The conducted criterion analysis allows us to speak about the high level of perfection of the PEPD based on the application of the phenomenon of heat transfer crisis, and, consequently, about the prospects for the development of devices of this type.
Creation of systems for cooling the cores of pool reactor plants of medium and large power in the event of termination of forced circulation in the primary circuit requires a balanced approach. First of all, it is necessary to evaluate the possibilities of developing inter-cell natural circulation (NC) in the core and, in the case of its high efficiency of fuel assembly cooling, it is possible to refuse to create a special safety system for organizing a natural circulation loop. With special care, it is necessary to treat safety systems for the organization of the natural circulation circuit, if it uses active valves that are triggered by a control signal. In this case, the main danger is a false response to the opening of the NC valve when the reactor is operating at power, leading to the bypass of the core through this valve and a significant deterioration in the parameters of heat removal from the FA. A safer alternative to such systems can be systems for organizing a natural circulation circuit with passive NC valves. Calculation estimates have shown the possibility of developing such passive NC valves with convenient parameters for closing and opening them.
There is a possibility of using passive systems not only in the safety systems of nuclear reactors, but also their use to increase the efficiency and improve the thermal-hydraulic characteristics of research reactors. As an example, the application of a system for passive hydroprofiling of the cells of the core of the pool reactor RBT-6 using the bending of bimetallic plates (BP) with a change in temperature at the outlet of the FA is considered.
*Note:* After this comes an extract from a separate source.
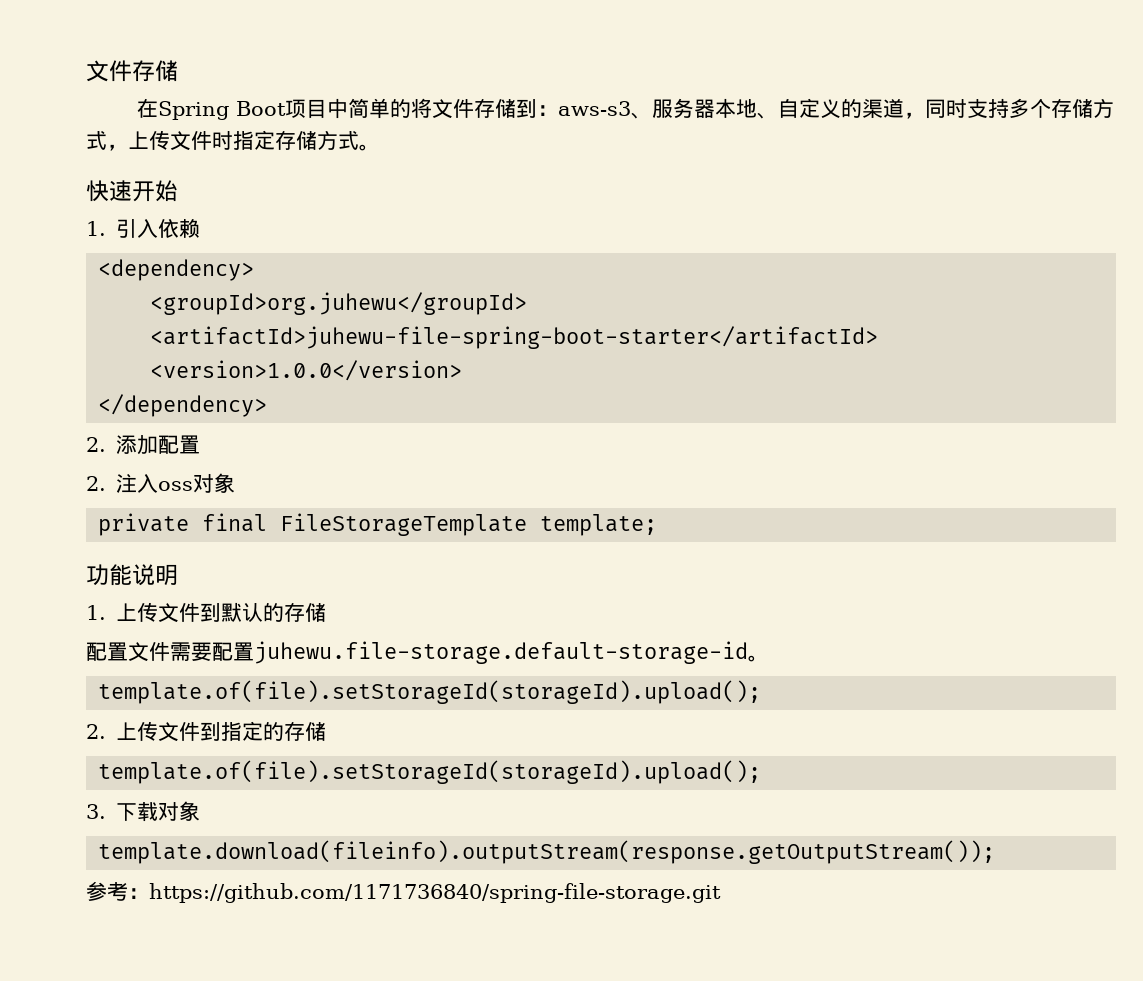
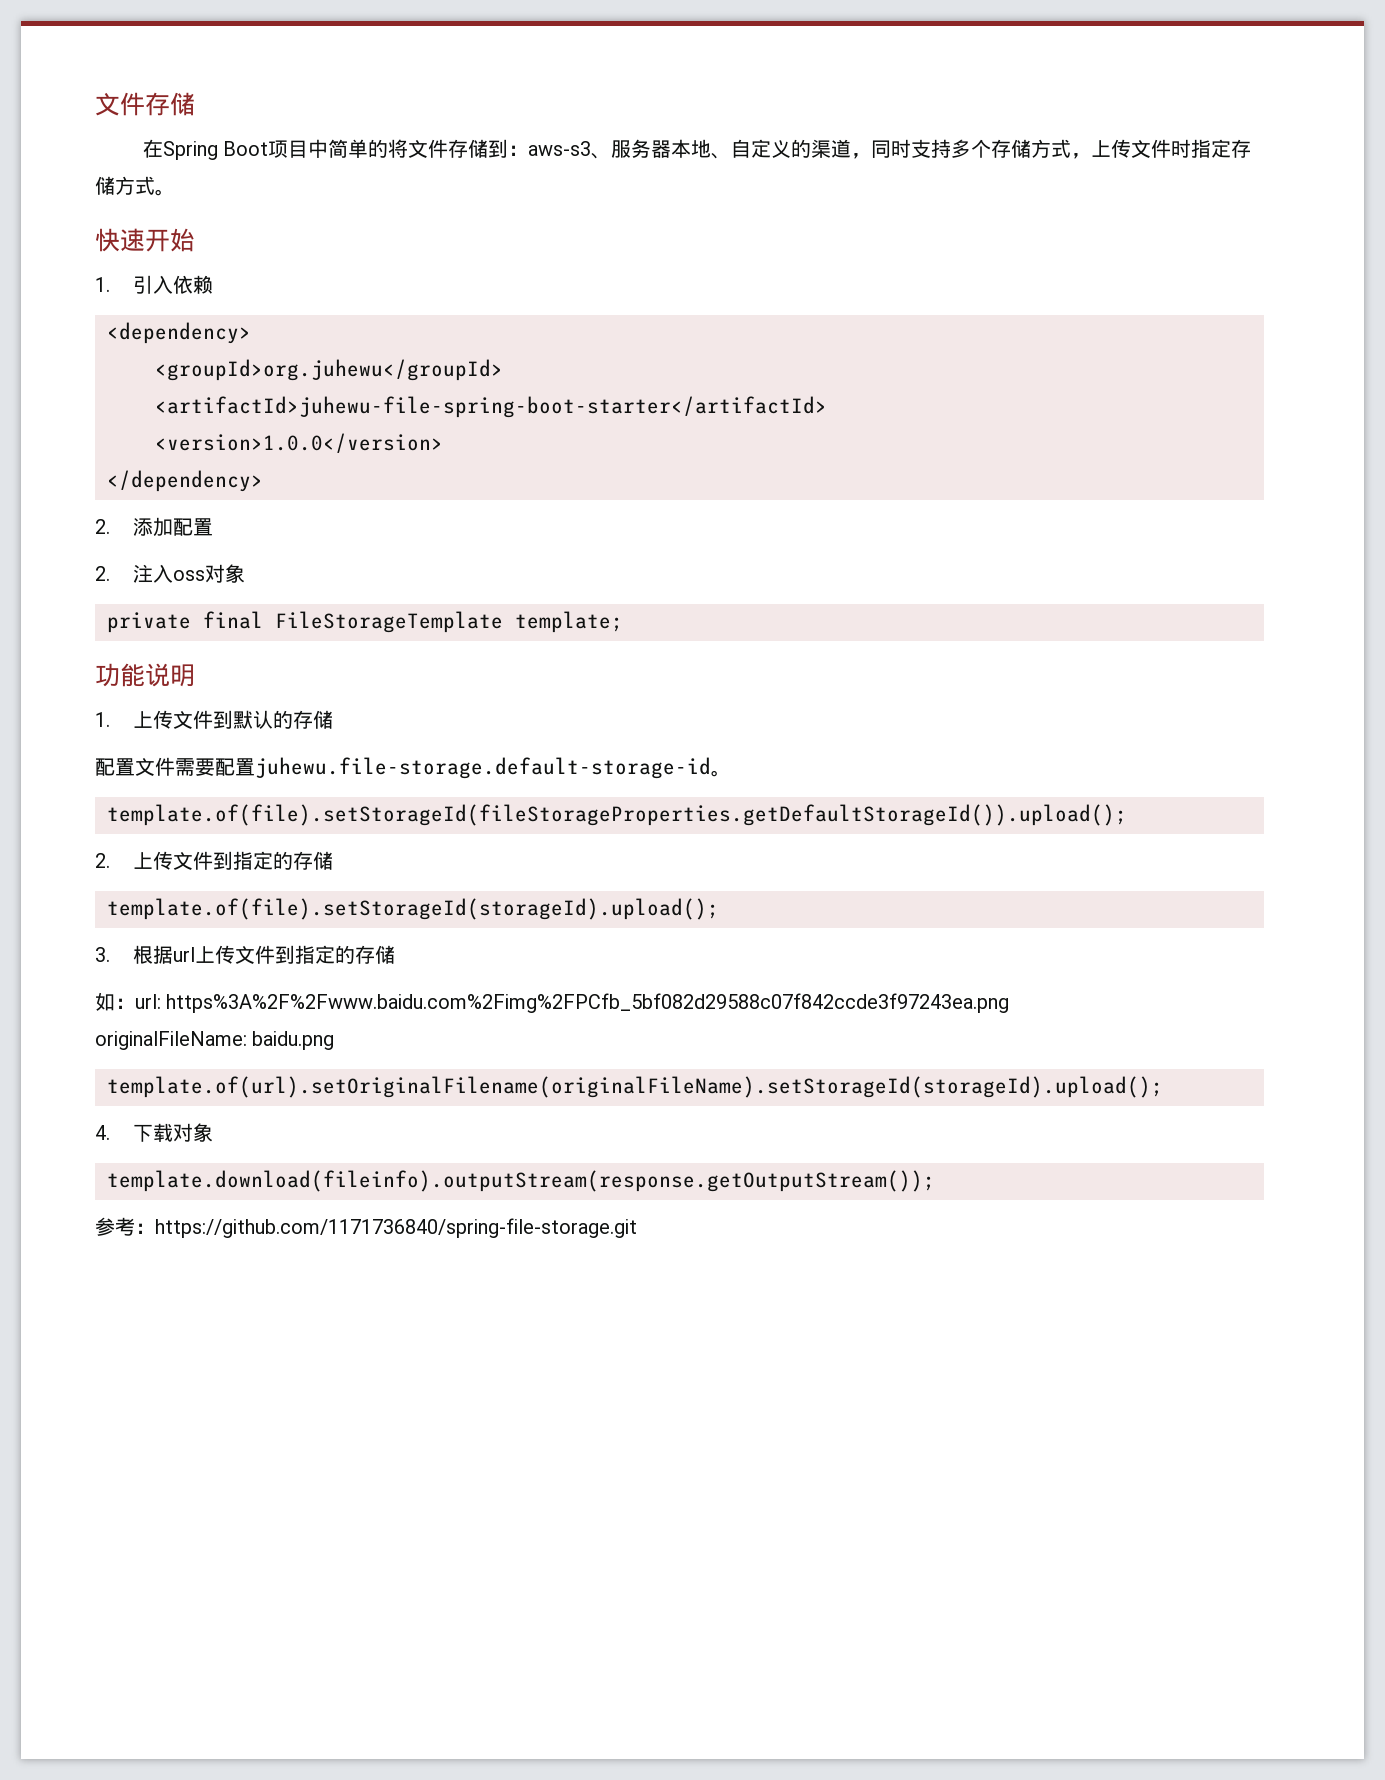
[98,680,762,704] template.of(file).setStorageId(storageId).upload(); -> [107,804,1127,826] template.of(file).setStorageId(fileStorageProperties.getDefaultStorageId()).upload();
(106, 811) none -> [133,945,396,964] [95,992,1010,1013] [95,1031,335,1050] [107,1076,1163,1098] [95,1125,110,1140] 根据url上传文件到指定的存储 // 如：url: https%3A%2F%2Fwww.baidu.com%2Fimg%2FPCfb_5bf082d29588c07f842ccde3f97243ea.png // originalFileName: baidu.png // template.of(url).setOriginalFilename(originalFileName).setStorageId(storageId).upload(); // 4.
Cut-off valves of passive action are designed to shut off the flow of the medium when changing the phase state liquid-gas (steam) and gas (steam)-liquid. The valve designs are sufficiently technologically advanced and maintainable. In addition, the hydraulic resistance of such valves can be low. The advantage of the design is the absence of complex or damaged elements (for example, requiring tightness of floats). The principle of operation is very simple and the design is easy to calculate. Such valves, for example, can be used to prevent gas from the pressure compensator from entering the reactor when the primary circuit is depressurized.
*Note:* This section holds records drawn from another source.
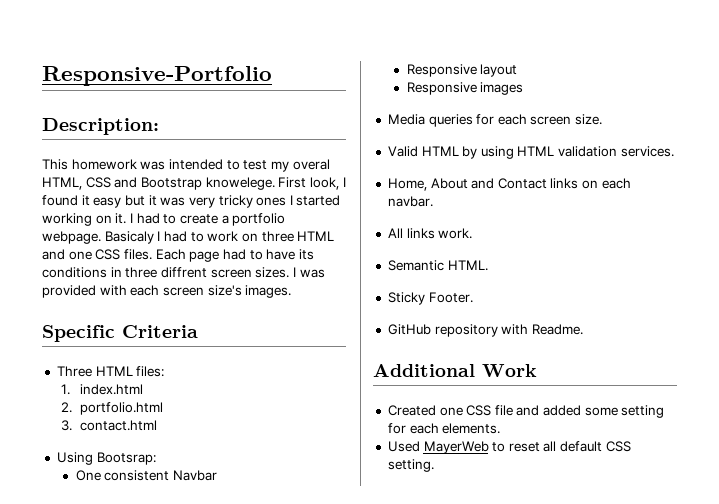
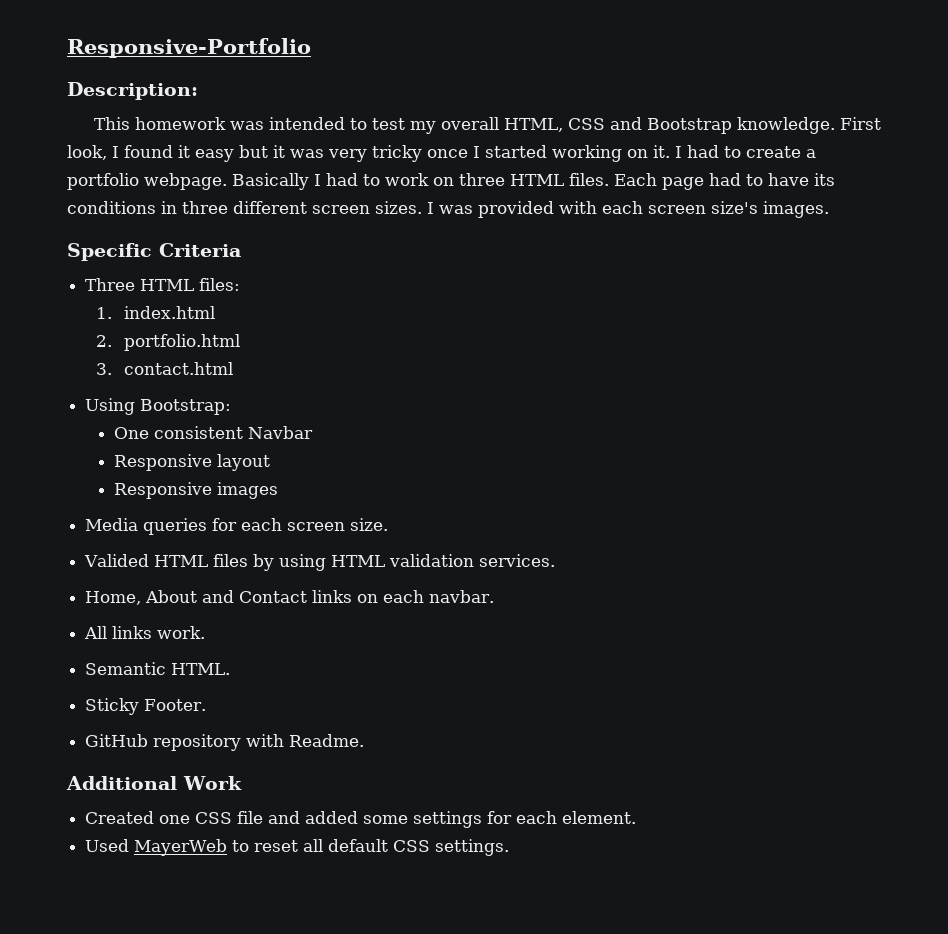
[292,159,330,170] overal -> [440,117,499,130] overall
[205,177,275,190] knowelege. -> [736,117,835,134] knowledge.
[256,197,287,206] ones -> [427,149,468,158] once
[104,231,154,244] Basicaly -> [232,173,309,190] Basically
[42,249,121,260] and one CSS -> (564, 180) none
[160,267,207,278] diffrent -> [233,201,307,214] different
[96,452,156,465] Bootsrap: -> [140,399,232,415] Bootstrap:
[387,146,459,157] Valid HTML -> [84,554,249,567] Valided HTML files
[621,405,665,418] [387,423,501,434] setting for each elements. -> [413,811,637,828] settings for each element.
[387,459,434,472] setting. -> [435,839,510,856] settings.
The device is designed to maintain a given fluid flow through the path on which it is installed, regardless of pressure fluctuations in the hydraulic system. The principle of operation of the device is passive, the movement of the actuator is due to the energy of the moving stream. The device consists of only two main elements — the body and the executive body (piston). The principle of operation of the executive body is based on the resulting effect on the piston of oppositely directed forces, which, depending on the flow rate, make it move up or down, respectively, increasing or decreasing the hydraulic resistance of the device.
In branched hydraulic systems, a break in one of the loops can lead to catastrophic consequences for the entire system if the depressurized section is not cut off in a timely manner. Complex systems of emergency cut-off of depressurized sections are most often economically unjustified and therefore are not used. But what if we make a simple device that operates on a passive principle such as a check valve? Why not?
The picture on the right illustrates the sequence of stages of operation of a passive shut-off valve, which will independently cut off the depressurized part of an extensive hydraulic system and allow it to function without an emergency section.